- Born: 1964 (age 61–62)
- Occupations: Historian, professor
- Employer: Lumière University Lyon 2
- Known for: History of public health and medical treatment
- Family: Bültzingslöwen (Thuringian noble family)

= Isabelle von Bueltzingsloewen =

French historian (born 1964)

Isabelle von Bueltzingsloewen (born 1964) is a French historian. She specializes in the history of public health and medical treatment.
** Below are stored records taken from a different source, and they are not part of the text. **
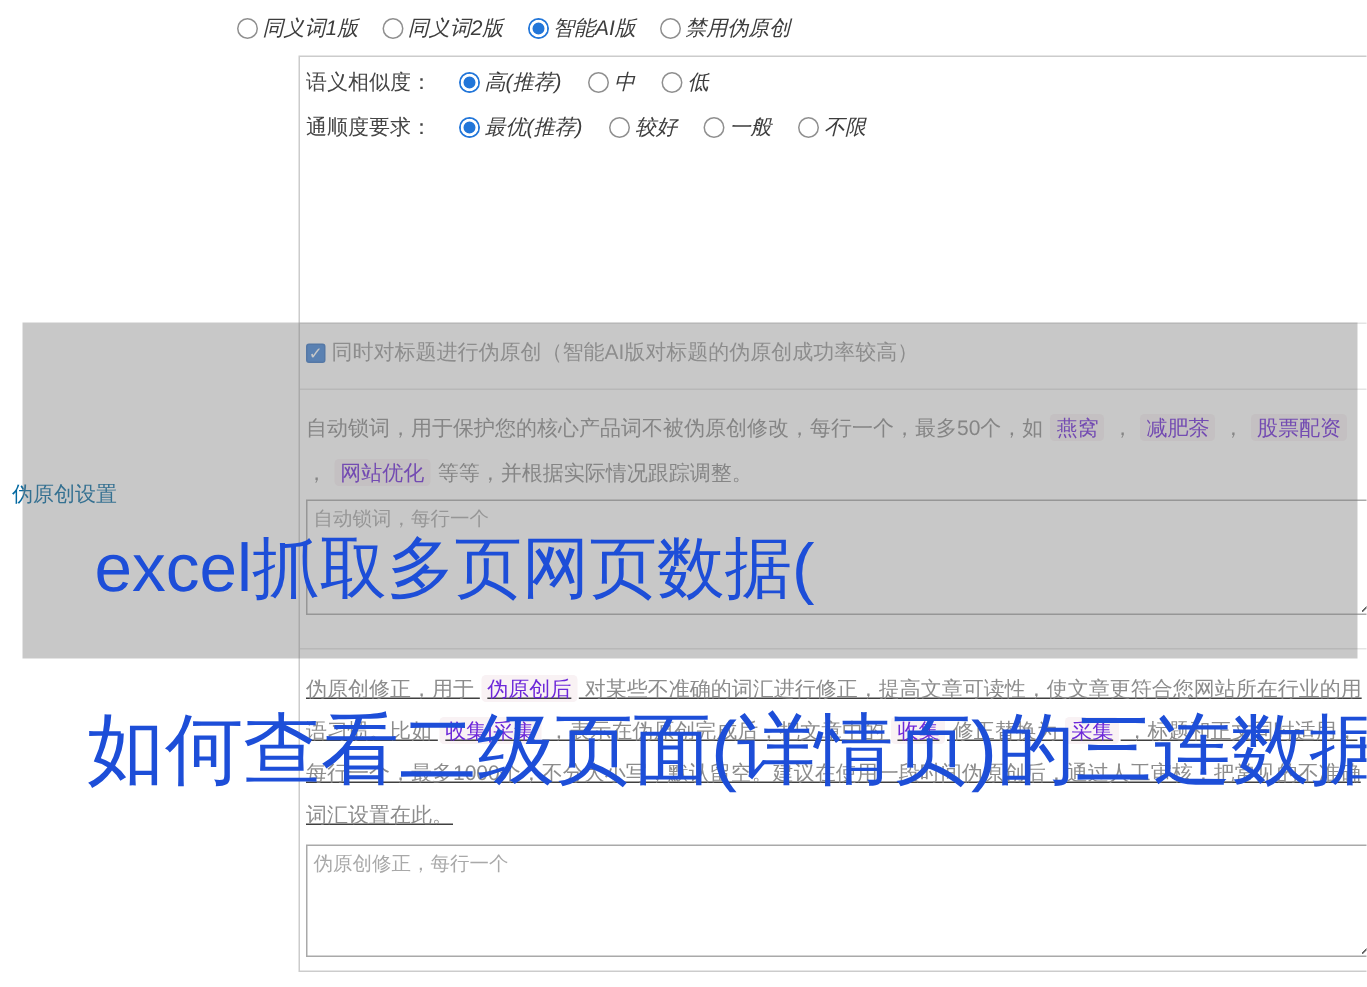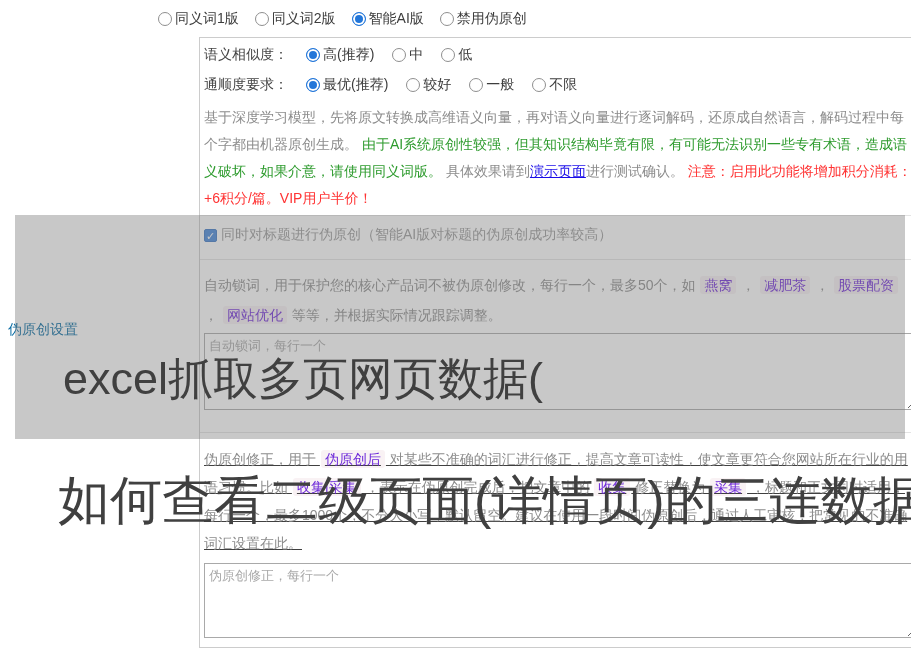--- a/index.html
+++ b/index.html
@@ -13,7 +13,7 @@
   
   .mode-row { position:absolute; left:158px; top:10px; display:flex; gap:16px; align-items:center; }
   
-  .radio-item { display:inline-flex; align-items:center; gap:3px; cursor:default; color:#3d3d3d; }
+  .radio-item { display:inline-flex; align-items:center; gap:3px; cursor:default; color:#3d3d3d;font-style:italic; }
   .radio { width:14px; height:14px; border-radius:50%; border:1px solid #8f8f8f; background:#fff; flex:0 0 auto; }
   .radio.checked { border-color:#2276d9; background:#2276d9; box-shadow: inset 0 0 0 2px #fff; }
   

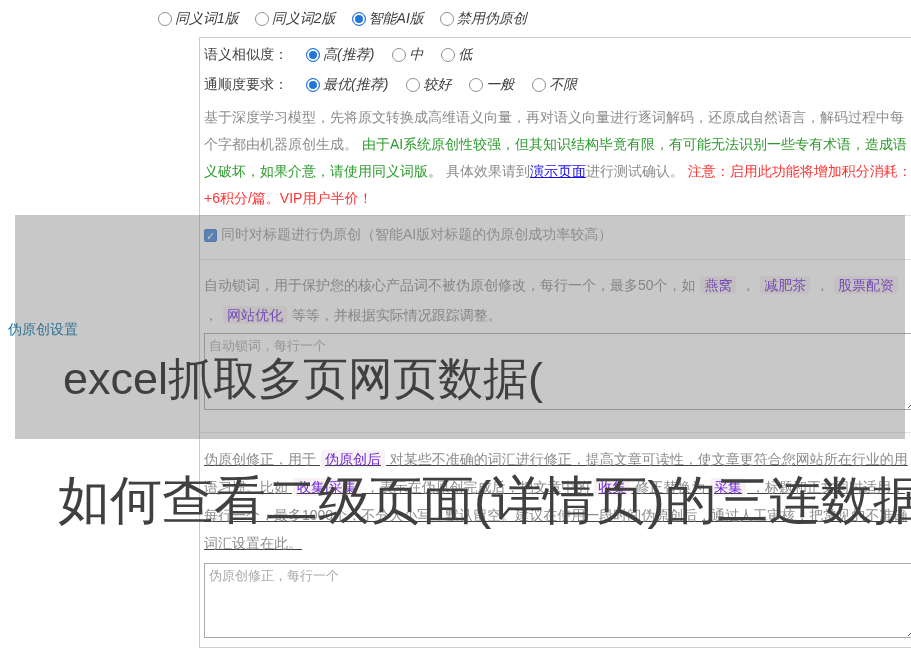--- a/index.html
+++ b/index.html
@@ -117,7 +117,6 @@
       </span>
   </div>
 
-  <div class="desc ai-desc"><span class="seg-plain">基于深度学习模型，先将原文转换成高维语义向量，再对语义向量进行逐词解码，还原成自然语言，解码过程中每个字都由机器原创生成。 </span><span class="seg-green">由于AI系统原创性较强，但其知识结构毕竟有限，有可能无法识别一些专有术语，造成语义破坏，如果介意，请使用同义词版。</span><span class="seg-plain"> 具体效果请到</span><span class="seg-link">演示页面</span><span class="seg-plain">进行测试确认。 </span><span class="seg-red">注意：启用此功能将增加积分消耗：+6积分/篇。VIP用户半价！</span></div>
 
   <div class="hr hr1"></div>
 

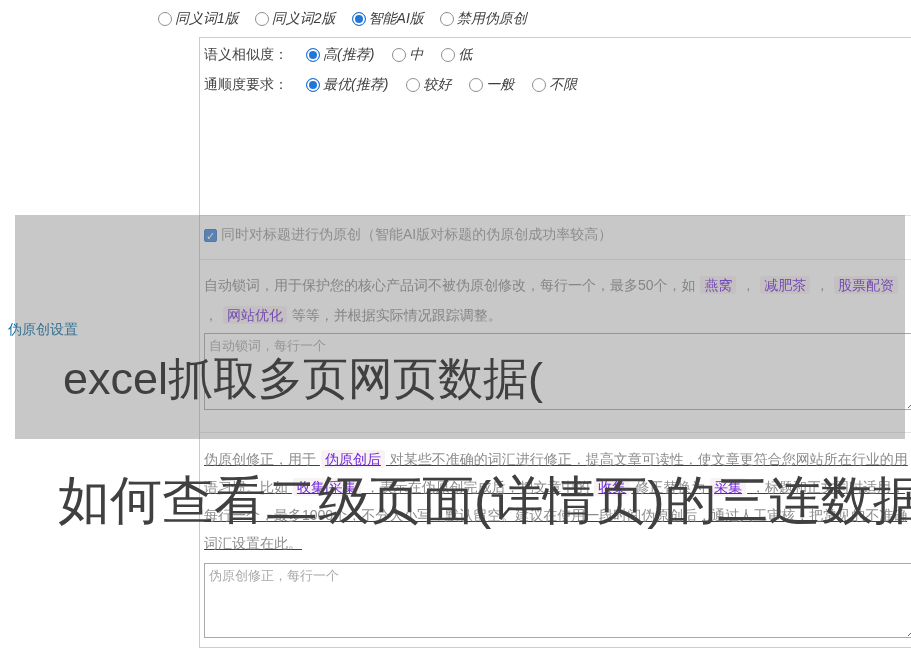--- a/index.html
+++ b/index.html
@@ -49,7 +49,7 @@
              background: rgba(125,125,125,0.42); z-index:5; pointer-events:none; }
   .side-label { position:absolute; left:8px; top:321px; color:#0369a1; font-size:14px; }
   
-  .wm { position:absolute; color:#404040; z-index:10; white-space:nowrap; line-height:1.05; }
+  .wm { position:absolute; color:#1d4ed8; z-index:10; white-space:nowrap; line-height:1.05; }
   .wm1 { left:63px; top:355px; font-size:45px; }
   .wm2 { left:58px; top:473px; font-size:52px; }
 </style>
She is a professor of contemporary history at the Lumière University Lyon 2. She is a member of the Bültzingslöwen family, a Thuringian noble family.

==Biography==
A graduate of the ENS Fontenay-Saint-Cloud (1984 L), she earned her agrégation in history (1987) and her Ph.D. in history (1992) and a habilitated researcher (2007), she has been a professor of history and sociology of health at Lumière University Lyon 2 since 2010, having previously served as an associate professor at the same university since 1993. She is a member of the Rhône-Alpes Historical Research Laboratory (LARHRA, RESEA team). She was previously a member of the “Health/Welfare” research group at the Pierre-Léon Center for Economic and Social History (Lyon), which no longer exists.

After serving as Vice President for Research from 2016 to 2024, she became president of Lumière University Lyon 2 on July 5, 2024.